# wounded warriors coming to Rockport to fish...



## rockportfulton (Aug 28, 2012)

"Warrior's Weekend Heroes Cup" is a fishing expedition for war-injured active duty soldiers. SEP 5-7 in Rockport-Fulton. guest war veterans will be greeted at Corpus Christi airport Wednesday afternoon - - escorted bus convoy coming through Portland and Aransas Pass via HWY 35 - -

the convoy is expected in Rockport - Fulton around 4pm Wednesday SEP 5. official greeting at Lighthouse Inn on Fulton Beach Road where the many of the guests are staying.

Heroes Cup is an annual fishing tournament put together by the Warriors Weekend organization.

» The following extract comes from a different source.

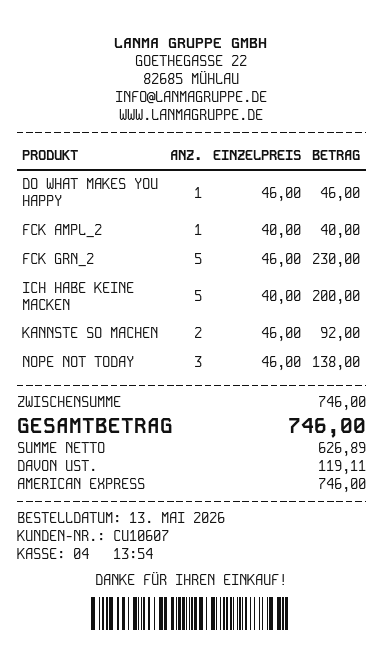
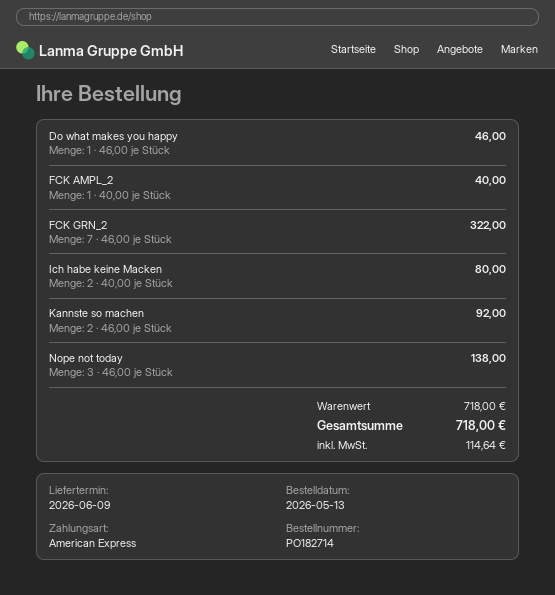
FCK GRN_2: 5 x 46.00 = 230.00 -> 7 x 46.00 = 322.00
ICH HABE KEINE MACKEN: 5 x 40.00 = 200.00 -> 2 x 40.00 = 80.00
subtotal: 746.00 -> 718.00
tax: 119.11 -> 114.64
total: 746.00 -> 718.00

The tournament launches Friday morning - - weigh-in at Rockport's VFW on Market Street.

If you would like to be a part of this effort by donating time, money, or services, contact: Bubba Casterline, Steering Committee Chairman at [email protected] or 361-205-0993.


----------



## rockportfulton (Aug 28, 2012)

TROOPS arrive today in Rockport & Fulton for fishing tournament. these warriors are active duty combat wounded. motorcycle escort from CC Airport through Portland, Aransas Pass, Rockport . . . welcome headquarters is L I G H T H O U S E I N N on Fulton Beach Road in Rockport (at the Rockport - Fulton border). come out and welcome our troops !! thanks...


----------